Durcir les sanctions contre les violences sans entraver la liberté de manifester : les députés s'engagent mardi dans un numéro d'équilibriste sur le texte "anticasseurs", avec une majorité pas toujours à l'aise, entre une gauche qui le juge "liberticide" et une droite restant sur sa faim.
Une loi pour permettre de "manifester dans des conditions normales". Issue de la droite, cette proposition de loi, soumise à plus de 200 amendements dans l'hémicycle d'ici mercredi, "n'est pas une loi antigilets jaunes" ou "antimanifestations", assure le ministre de l'Intérieur Christophe Castaner. Annoncée le 7 janvier par Edouard Philippe, ce texte "doit permettre à ceux qui le souhaitent de manifester dans des conditions normales, sans peur et sans penser qu'en manifestant ils sèmeraient la peur", a expliqué le locataire de la Place Beauvau lors de son audition en commission. Réclamée par des syndicats policiers, elle est aussi critiquée sur certains aspects par des magistrats et des associations.
"Quête délicate de l'équilibre". Pour éviter "de perdre du temps", le gouvernement a utilisé un texte tout prêt, celui du sénateur LR Bruno Retailleau, voté au Palais du Luxembourg en octobre en réponse au phénomène des "black blocs". Face aux inquiétudes suscitées jusque dans les rangs de la majorité LREM-MoDem, il a subi plusieurs modifications en commission. Les députés tenteront surtout d'ici à mercredi d'améliorer le texte dans un souci de "quête délicate de l'équilibre", comme l'a souligné la rapporteure Alice Thourot (LREM).
Quel fichier pour les interdits de manifester ? Devant des députés réfractaires à la création d'un fichier national des personnes interdites de manifestations, l'élue de la Drôme avait obtenu un compromis, avec l'inscription au fichier des personnes recherchées (FPR).

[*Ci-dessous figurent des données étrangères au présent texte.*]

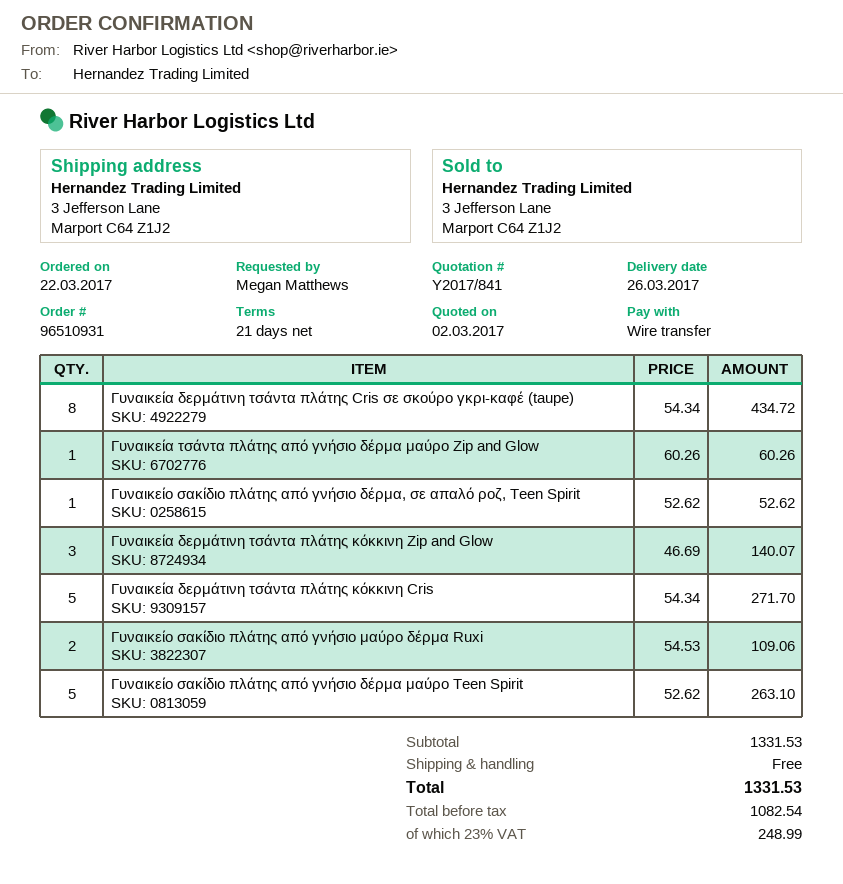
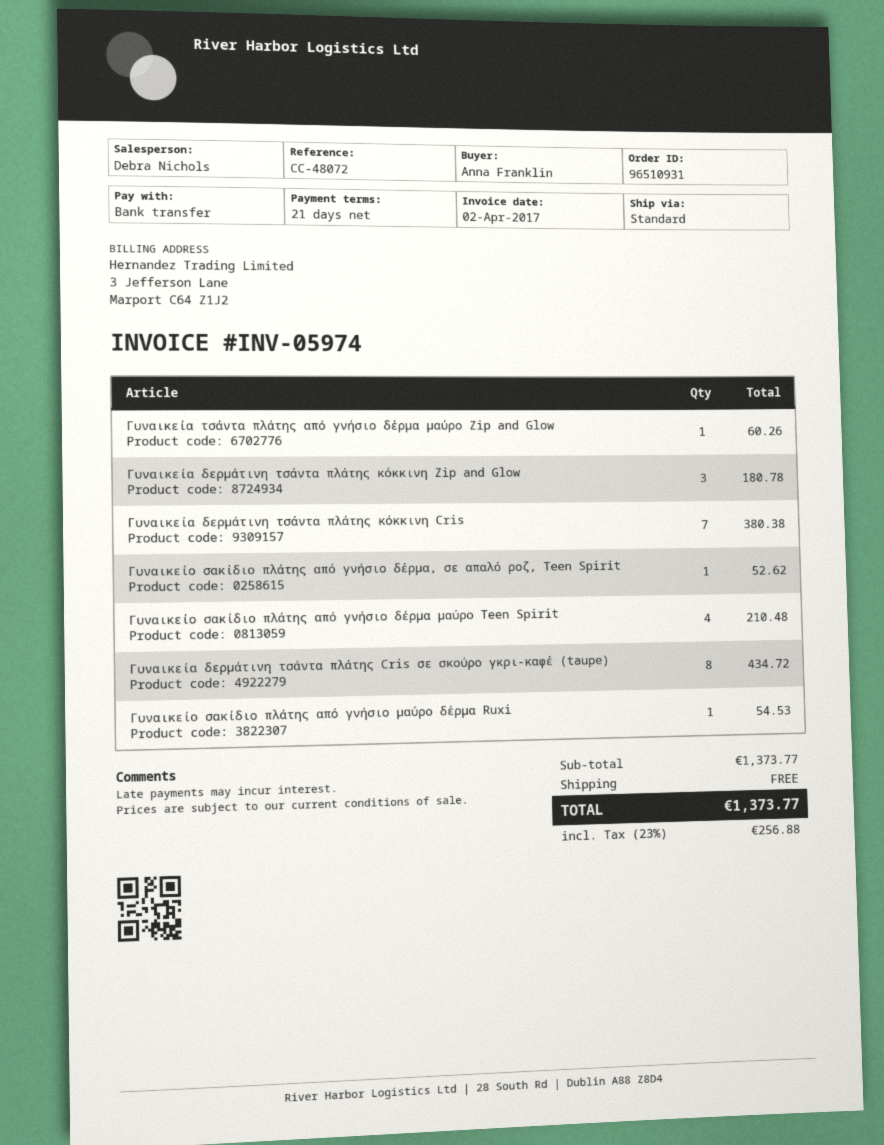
ordered by: Megan Matthews -> Anna Franklin
Γυναικεία δερμάτινη τσάντα πλάτης κόκκινη Zip and Glow: 3 for 140.07 -> 3 for 180.78
Γυναικεία δερμάτινη τσάντα πλάτης κόκκινη Cris: 5 for 271.70 -> 7 for 380.38
Γυναικείο σακίδιο πλάτης από γνήσιο μαύρο δέρμα Ruxi: 2 for 109.06 -> 1 for 54.53
Γυναικείο σακίδιο πλάτης από γνήσιο δέρμα μαύρο Teen Spirit: 5 for 263.10 -> 4 for 210.48
subtotal: 1331.53 -> 1373.77
tax: 23% = 248.99 -> 23% = 256.88
total: 1331.53 -> 1373.77

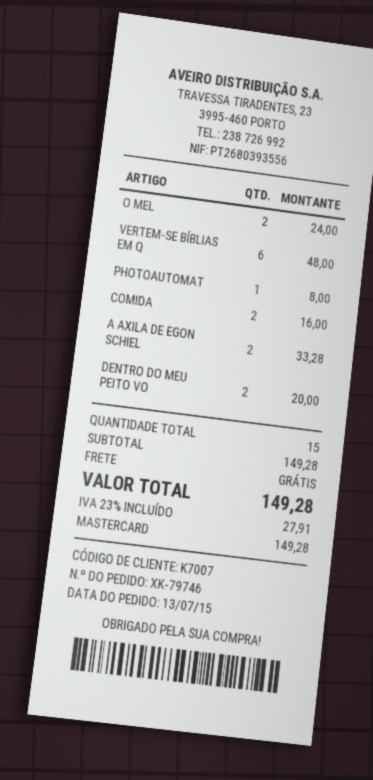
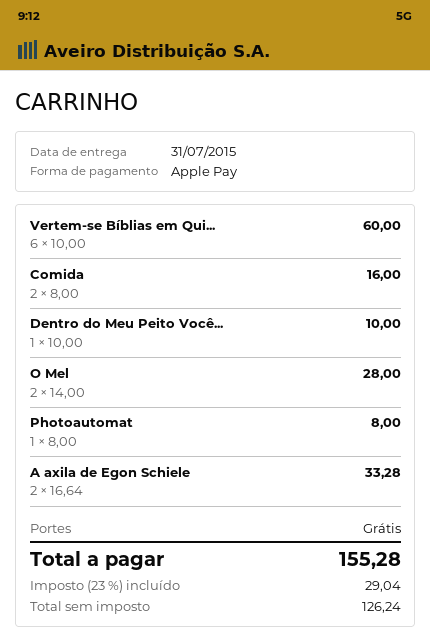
payment method: Mastercard -> Apple Pay
O MEL: 2 for 24.00 -> 2 for 28.00
VERTEM-SE BÍBLIAS EM Q: 6 for 48.00 -> 6 for 60.00
DENTRO DO MEU PEITO VO: 2 for 20.00 -> 1 for 10.00
tax: 23% = 27.91 -> 23% = 29.04
total: 149.28 -> 155.28

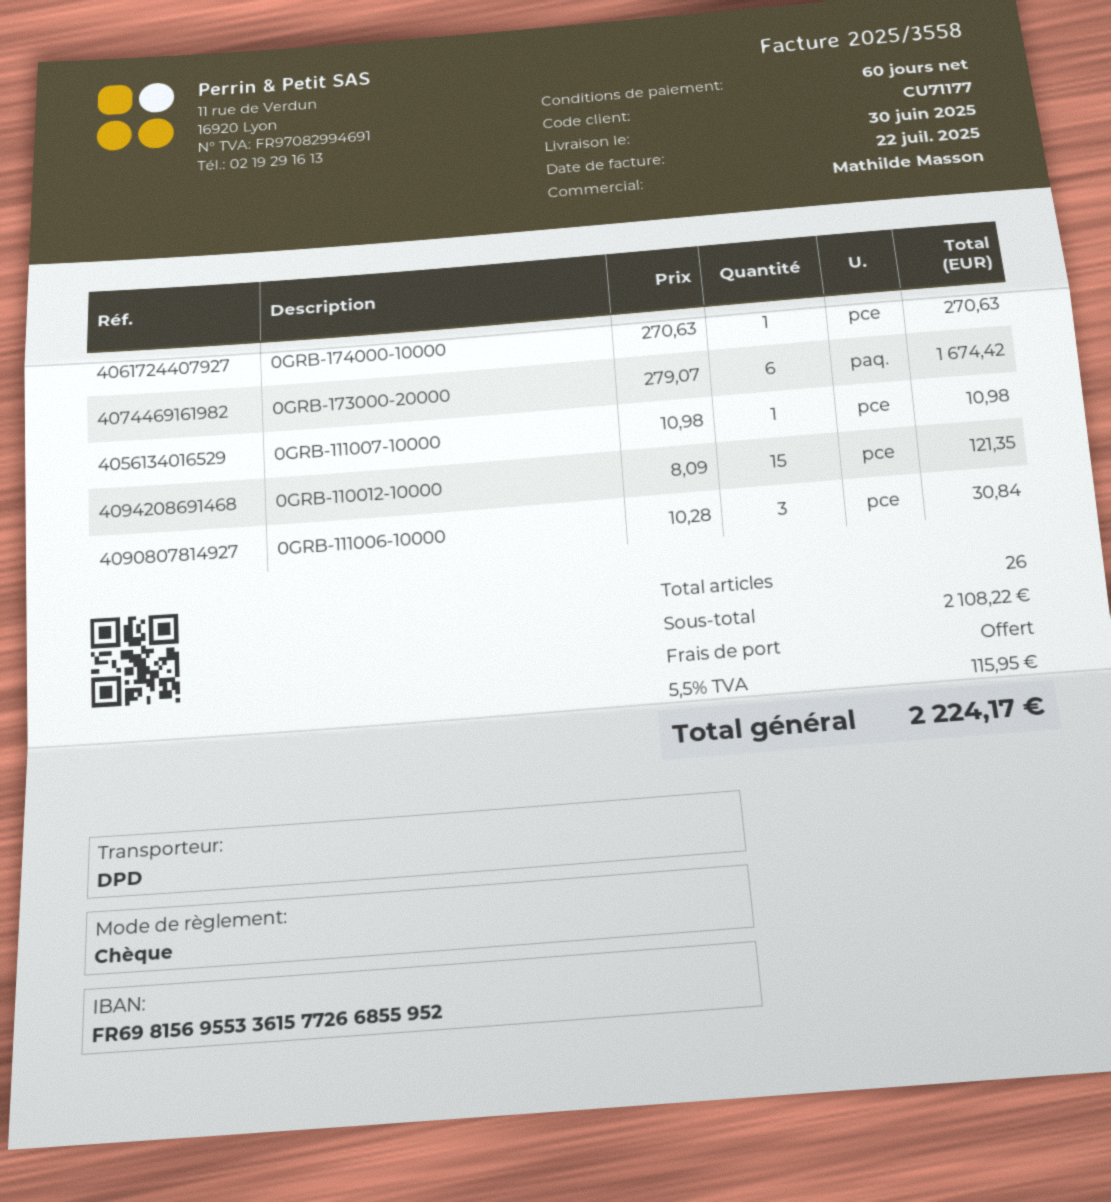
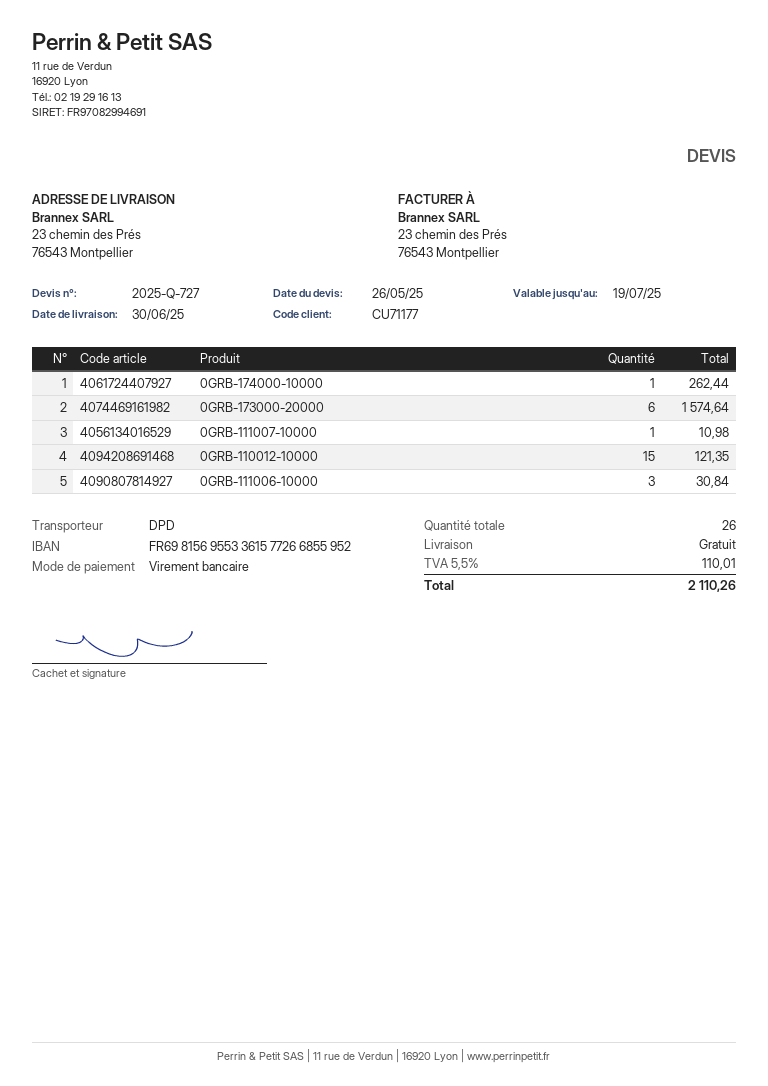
payment method: cheque -> bank transfer
0GRB-174000-10000: 1 for 270.63 -> 1 for 262.44
0GRB-173000-20000: 6 for 1674.42 -> 6 for 1574.64
tax: 5.5% = 115.95 -> 5.5% = 110.01
total: 2224.17 -> 2110.26

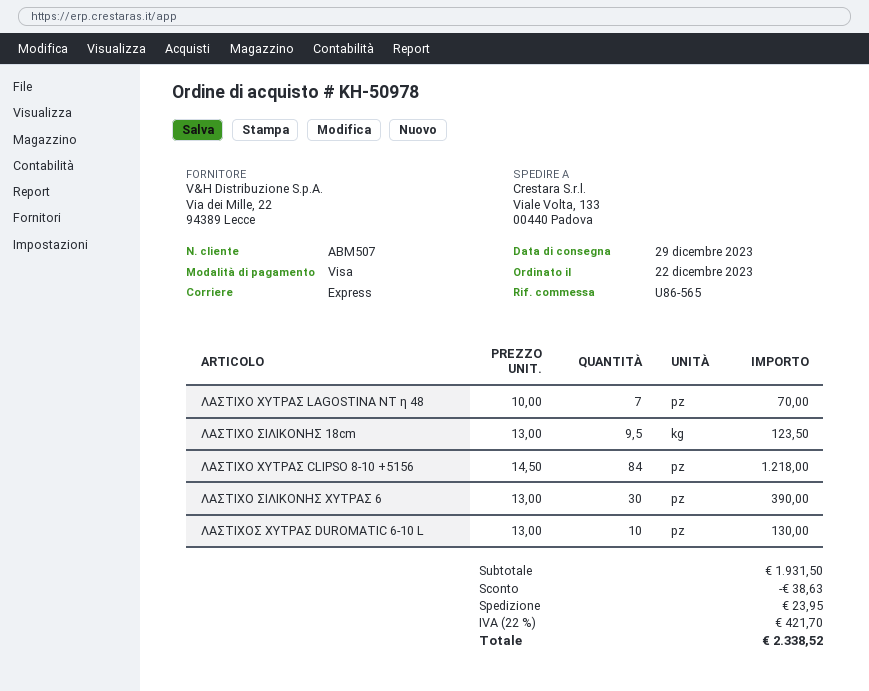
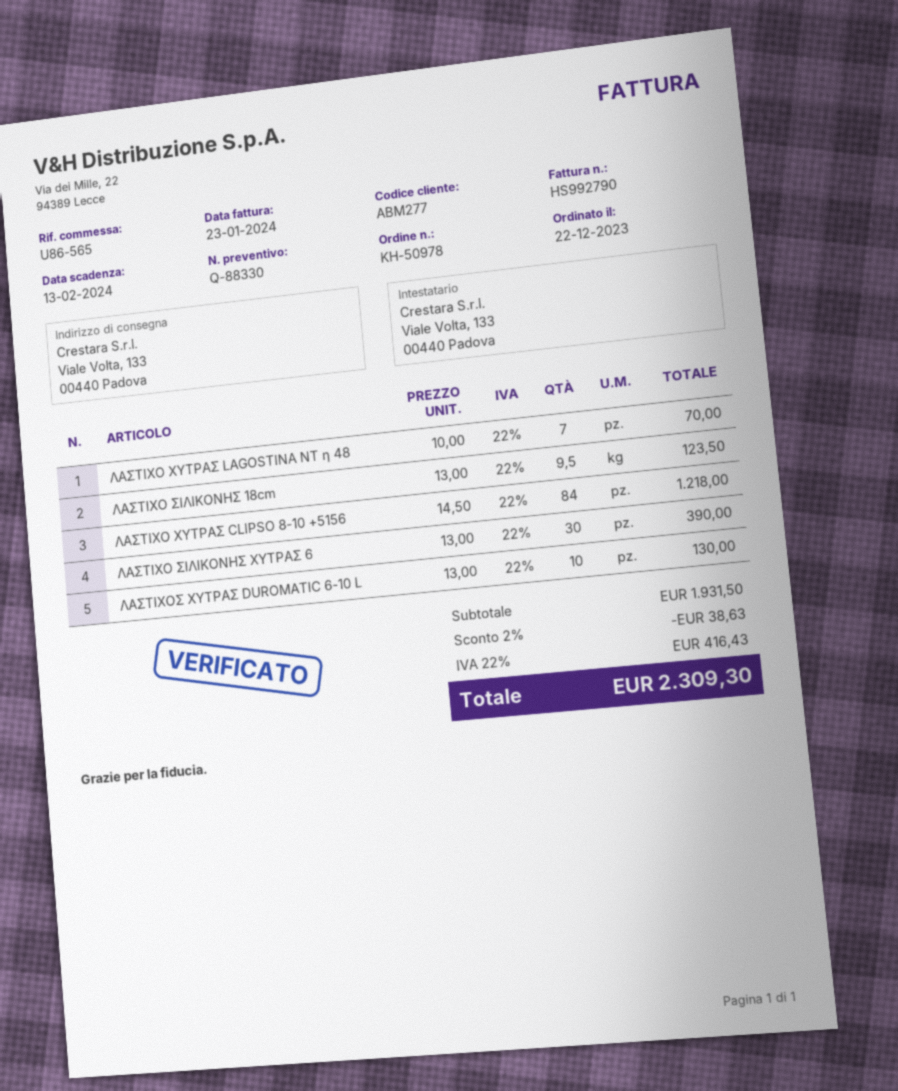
customer number: ABM507 -> ABM277
shipping: 23.95 -> none
tax: 22% = 421.70 -> 22% = 416.43
total: 2338.52 -> 2309.30

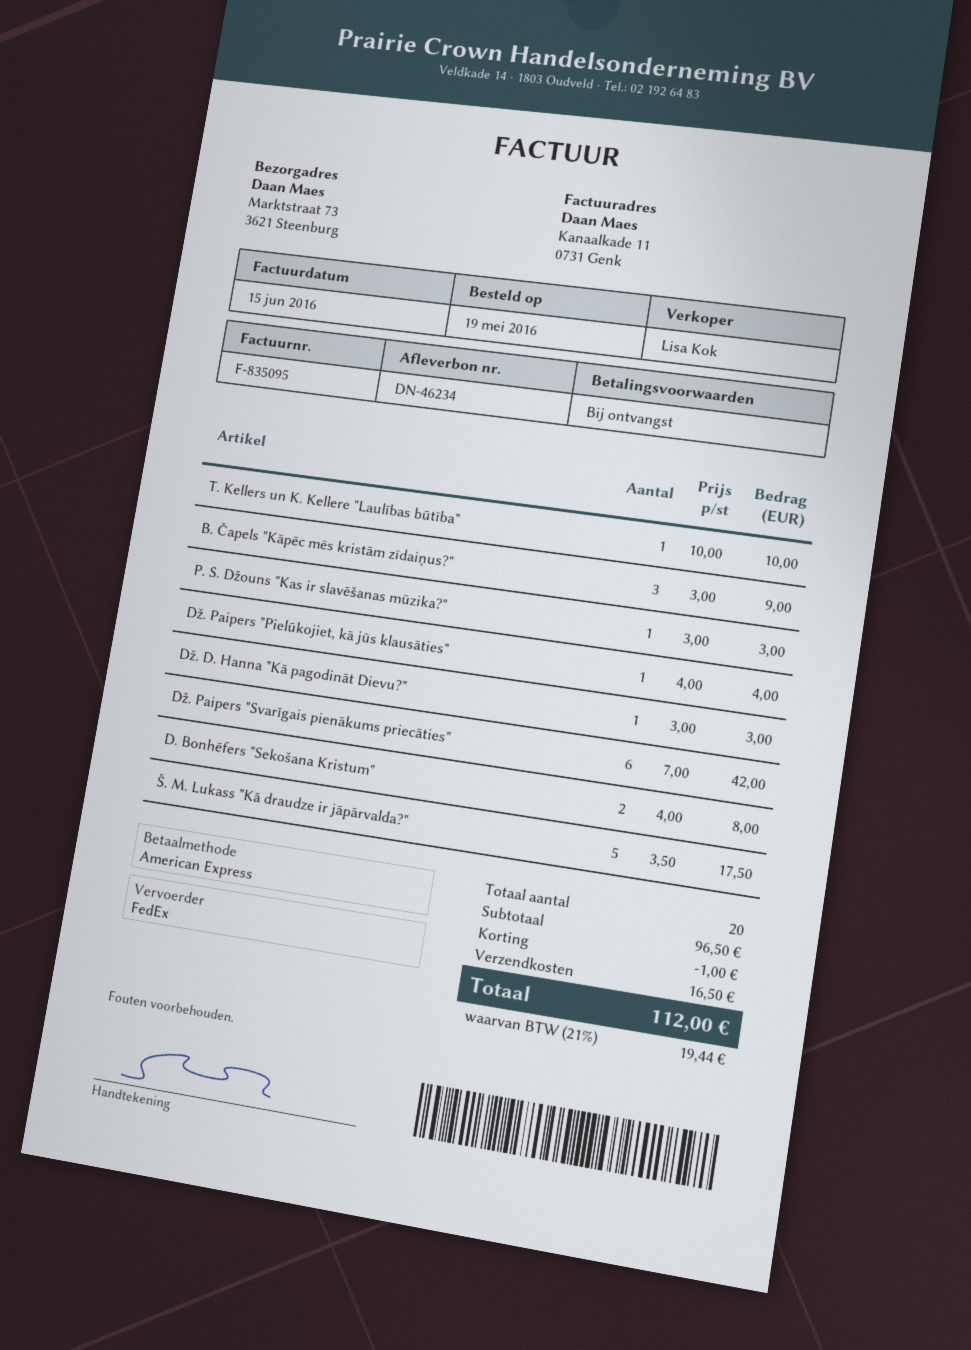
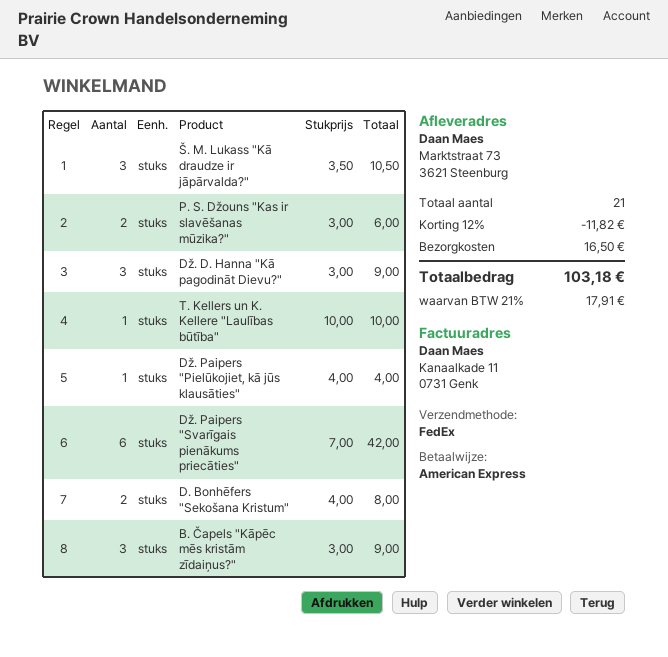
P. S. Džouns "Kas ir slavēšanas mūzika?": 1 x 3.00 = 3.00 -> 2 x 3.00 = 6.00
Dž. D. Hanna "Kā pagodināt Dievu?": 1 x 3.00 = 3.00 -> 3 x 3.00 = 9.00
Š. M. Lukass "Kā draudze ir jāpārvalda?": 5 x 3.50 = 17.50 -> 3 x 3.50 = 10.50
total quantity: 20 -> 21
discount: 1.00 -> 11.82
tax: 21% = 19.44 -> 21% = 17.91
total: 112.00 -> 103.18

Mais les interrogations sur la nécessité d'une centralisation de ces données sensibles demeurent. Le groupe MoDem, avec l'ex-magistrate Laurence Vichnievsky en tête, a déposé plusieurs amendements afin de mieux encadrer ces interdictions administratives de manifester.
Plus de périmètre de sécurité. L'article 1 dédié aux périmètres de sécurité pendant les manifestations, où palpations et fouilles seraient autorisés, a lui été supprimé en commission et doit faire l'objet de nouvelles discussions en séance avec le gouvernement. Un amendement du groupe LREM propose que le préfet puisse interdire "pendant les deux heures qui précèdent la manifestation et jusqu'à sa dispersion, le port et le transport sans motif légitime d'objets pouvant constituer une arme". Les Républicains, eux, veulent rétablir l'article dans sa version du Sénat, plus restrictive. "En supprimant les périmètres de sécurité", la majorité "vide le projet de sa substance", avait jugé Eric Ciotti (LR) sur Twitter. Son groupe compte aussi proposer notamment des peines planchers pour les violences contre les forces de l'ordre.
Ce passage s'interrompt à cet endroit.